FIGURE 1. In vivo reflectance confocal microscopy examination of the conjunctiva using the handheld microscope dedicated to the skin.

The presence of horizontal and dilated blood vessels and the presence of abundant dendritic cells was an additional criterion that confirmed the SCC diagnosis. Pinguecula and pterygium were diagnosed in the absence of epithelial atypia and the subepitehlial presence of degenerated stromal collagen that presented with a coiled shape and a fibrovascular proliferation, respectively. Increased leukocytes (small hyperrefractive roundish homogeneous cells) in the stroma were an additional finding. Mucosa-associated lymphoid tissue (MALT) lymphoma was diagnosed in the presence of a normal epithelium and abundant small hyperrefractive roundish cells corresponding to lymphocytes in the stroma.
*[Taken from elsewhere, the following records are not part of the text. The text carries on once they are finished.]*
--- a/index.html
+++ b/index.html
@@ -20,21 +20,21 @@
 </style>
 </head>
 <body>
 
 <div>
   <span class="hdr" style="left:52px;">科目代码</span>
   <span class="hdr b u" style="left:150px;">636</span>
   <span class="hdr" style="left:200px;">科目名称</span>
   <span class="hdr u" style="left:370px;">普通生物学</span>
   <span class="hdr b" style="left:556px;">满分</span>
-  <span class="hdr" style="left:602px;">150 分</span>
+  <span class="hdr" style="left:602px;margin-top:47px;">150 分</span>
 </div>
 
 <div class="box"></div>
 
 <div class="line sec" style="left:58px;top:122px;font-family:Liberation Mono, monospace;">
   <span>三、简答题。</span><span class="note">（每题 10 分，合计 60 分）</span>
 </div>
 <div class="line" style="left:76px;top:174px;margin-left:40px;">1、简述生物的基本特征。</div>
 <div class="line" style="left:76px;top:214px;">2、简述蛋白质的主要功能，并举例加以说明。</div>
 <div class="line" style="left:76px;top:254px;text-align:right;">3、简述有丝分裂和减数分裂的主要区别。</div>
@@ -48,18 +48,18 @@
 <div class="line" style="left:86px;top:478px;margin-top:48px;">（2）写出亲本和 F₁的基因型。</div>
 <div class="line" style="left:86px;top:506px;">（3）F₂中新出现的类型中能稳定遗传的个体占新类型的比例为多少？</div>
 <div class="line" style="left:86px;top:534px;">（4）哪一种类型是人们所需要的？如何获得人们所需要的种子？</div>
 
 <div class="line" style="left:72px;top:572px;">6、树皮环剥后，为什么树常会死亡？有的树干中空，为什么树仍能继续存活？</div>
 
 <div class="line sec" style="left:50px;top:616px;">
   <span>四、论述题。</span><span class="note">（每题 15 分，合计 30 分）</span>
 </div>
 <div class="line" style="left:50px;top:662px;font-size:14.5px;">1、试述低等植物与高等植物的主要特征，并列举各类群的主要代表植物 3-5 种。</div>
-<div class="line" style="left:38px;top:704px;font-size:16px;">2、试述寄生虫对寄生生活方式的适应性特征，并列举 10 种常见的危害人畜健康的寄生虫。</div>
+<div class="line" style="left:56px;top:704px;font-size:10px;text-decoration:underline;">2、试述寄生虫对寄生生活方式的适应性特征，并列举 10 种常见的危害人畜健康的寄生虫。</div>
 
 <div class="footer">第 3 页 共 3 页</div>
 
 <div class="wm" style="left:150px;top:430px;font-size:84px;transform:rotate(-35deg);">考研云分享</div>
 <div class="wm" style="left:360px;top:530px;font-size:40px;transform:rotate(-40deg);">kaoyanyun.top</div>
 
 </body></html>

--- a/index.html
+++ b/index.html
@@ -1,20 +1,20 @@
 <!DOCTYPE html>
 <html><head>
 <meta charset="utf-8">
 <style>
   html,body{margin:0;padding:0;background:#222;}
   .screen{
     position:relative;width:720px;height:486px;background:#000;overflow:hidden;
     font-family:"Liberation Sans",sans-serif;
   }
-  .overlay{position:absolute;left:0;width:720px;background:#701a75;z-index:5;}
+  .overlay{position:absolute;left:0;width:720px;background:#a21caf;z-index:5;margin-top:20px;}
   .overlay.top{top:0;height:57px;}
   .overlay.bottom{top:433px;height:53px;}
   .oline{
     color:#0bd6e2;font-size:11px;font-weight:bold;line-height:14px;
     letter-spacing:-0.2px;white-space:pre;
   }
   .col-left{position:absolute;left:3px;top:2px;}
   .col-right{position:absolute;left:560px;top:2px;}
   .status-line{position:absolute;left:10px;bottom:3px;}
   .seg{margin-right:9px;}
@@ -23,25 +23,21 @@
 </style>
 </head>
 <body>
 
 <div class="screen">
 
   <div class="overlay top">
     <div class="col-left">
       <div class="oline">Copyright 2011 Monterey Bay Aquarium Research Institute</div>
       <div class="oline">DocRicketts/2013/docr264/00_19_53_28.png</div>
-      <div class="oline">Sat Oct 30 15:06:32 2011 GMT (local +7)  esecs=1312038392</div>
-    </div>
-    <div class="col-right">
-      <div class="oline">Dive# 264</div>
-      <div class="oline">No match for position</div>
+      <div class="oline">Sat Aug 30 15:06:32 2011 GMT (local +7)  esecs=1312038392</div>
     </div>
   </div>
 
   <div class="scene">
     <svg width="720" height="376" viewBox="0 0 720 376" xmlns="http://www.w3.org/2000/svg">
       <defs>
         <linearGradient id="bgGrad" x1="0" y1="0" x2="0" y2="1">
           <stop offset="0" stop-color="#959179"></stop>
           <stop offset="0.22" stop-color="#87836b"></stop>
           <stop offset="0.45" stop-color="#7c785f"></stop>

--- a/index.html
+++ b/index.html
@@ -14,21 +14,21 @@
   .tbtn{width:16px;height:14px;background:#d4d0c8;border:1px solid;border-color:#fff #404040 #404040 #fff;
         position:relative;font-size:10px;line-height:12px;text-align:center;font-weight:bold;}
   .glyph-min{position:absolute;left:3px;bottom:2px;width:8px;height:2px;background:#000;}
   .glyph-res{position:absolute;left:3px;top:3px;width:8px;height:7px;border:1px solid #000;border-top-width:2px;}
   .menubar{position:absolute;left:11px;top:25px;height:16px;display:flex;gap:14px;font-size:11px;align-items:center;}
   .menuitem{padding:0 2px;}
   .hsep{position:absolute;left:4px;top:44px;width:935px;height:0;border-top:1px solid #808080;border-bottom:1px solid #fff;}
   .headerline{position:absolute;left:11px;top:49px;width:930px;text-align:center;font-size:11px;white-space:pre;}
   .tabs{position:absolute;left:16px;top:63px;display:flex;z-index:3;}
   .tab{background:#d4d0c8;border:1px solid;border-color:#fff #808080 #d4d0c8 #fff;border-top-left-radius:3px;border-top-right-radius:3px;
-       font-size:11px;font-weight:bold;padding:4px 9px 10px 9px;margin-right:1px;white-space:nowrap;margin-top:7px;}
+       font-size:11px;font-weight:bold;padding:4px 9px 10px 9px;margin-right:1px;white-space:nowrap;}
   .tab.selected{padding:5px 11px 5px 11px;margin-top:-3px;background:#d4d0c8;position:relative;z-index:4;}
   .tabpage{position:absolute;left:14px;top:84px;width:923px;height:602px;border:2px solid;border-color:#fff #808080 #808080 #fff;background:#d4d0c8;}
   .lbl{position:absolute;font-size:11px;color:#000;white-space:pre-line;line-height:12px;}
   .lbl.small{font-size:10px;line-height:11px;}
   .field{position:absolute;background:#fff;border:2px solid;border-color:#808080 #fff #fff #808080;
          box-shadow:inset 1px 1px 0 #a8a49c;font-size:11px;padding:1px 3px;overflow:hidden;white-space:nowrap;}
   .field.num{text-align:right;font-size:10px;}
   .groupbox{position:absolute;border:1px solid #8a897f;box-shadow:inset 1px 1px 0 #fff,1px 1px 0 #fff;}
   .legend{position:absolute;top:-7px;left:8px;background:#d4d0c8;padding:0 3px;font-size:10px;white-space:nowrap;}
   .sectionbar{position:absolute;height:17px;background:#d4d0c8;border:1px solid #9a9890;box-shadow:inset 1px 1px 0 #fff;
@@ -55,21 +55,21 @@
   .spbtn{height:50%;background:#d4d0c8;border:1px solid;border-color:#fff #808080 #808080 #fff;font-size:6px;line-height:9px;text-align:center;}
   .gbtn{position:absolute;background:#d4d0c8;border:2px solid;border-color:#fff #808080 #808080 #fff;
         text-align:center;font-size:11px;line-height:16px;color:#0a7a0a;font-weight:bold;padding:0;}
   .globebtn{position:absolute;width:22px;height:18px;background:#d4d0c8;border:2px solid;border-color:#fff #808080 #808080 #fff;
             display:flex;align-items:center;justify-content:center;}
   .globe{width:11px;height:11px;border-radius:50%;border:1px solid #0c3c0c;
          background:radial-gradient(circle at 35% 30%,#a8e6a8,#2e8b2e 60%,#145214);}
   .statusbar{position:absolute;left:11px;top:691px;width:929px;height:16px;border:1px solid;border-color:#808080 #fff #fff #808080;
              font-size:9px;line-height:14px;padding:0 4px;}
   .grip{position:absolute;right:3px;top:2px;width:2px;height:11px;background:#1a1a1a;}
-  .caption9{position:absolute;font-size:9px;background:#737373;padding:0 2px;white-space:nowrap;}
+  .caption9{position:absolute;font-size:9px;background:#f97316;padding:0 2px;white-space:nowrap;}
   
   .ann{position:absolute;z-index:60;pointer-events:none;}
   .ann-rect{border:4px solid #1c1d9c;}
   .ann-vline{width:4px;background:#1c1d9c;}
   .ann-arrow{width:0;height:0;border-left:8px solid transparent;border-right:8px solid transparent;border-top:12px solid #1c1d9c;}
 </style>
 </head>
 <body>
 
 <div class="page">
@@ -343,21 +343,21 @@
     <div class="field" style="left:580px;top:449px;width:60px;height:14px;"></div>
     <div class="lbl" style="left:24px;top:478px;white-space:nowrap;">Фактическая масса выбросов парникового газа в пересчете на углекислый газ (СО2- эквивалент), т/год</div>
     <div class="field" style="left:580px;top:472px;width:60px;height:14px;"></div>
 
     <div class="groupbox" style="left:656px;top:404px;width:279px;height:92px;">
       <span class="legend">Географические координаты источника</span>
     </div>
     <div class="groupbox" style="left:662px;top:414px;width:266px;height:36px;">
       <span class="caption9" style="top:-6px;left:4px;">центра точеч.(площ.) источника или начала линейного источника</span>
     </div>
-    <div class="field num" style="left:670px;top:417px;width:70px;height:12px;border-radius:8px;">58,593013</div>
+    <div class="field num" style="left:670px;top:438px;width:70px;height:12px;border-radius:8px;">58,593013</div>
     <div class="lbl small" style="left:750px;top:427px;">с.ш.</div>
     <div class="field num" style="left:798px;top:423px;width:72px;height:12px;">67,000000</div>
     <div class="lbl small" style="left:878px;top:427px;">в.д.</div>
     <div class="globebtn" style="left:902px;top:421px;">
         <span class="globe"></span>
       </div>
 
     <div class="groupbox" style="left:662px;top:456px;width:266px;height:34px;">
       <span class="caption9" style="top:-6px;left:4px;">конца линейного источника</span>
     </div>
A surgical excision and a histopathologic examination were performed in 20 cases clinically and/or in vivo reflectance confocal microscopy suspicious for malignant tumors (melanoma, SCC, MALT lymphoma). In addition, the first 3 cases of nevi were excised to perform a histopathologic examination considering that the in vivo reflectance confocal microscopy aspect of the conjunctival nevi had never been described using the handheld camera. The correlation between in vivo reflectance confocal microscopy and the histopathologic examination was evaluated. Lesions that were not biopsied because considered benign at in vivo reflectance confocal microscopy examination were then monitored for at least 12 months.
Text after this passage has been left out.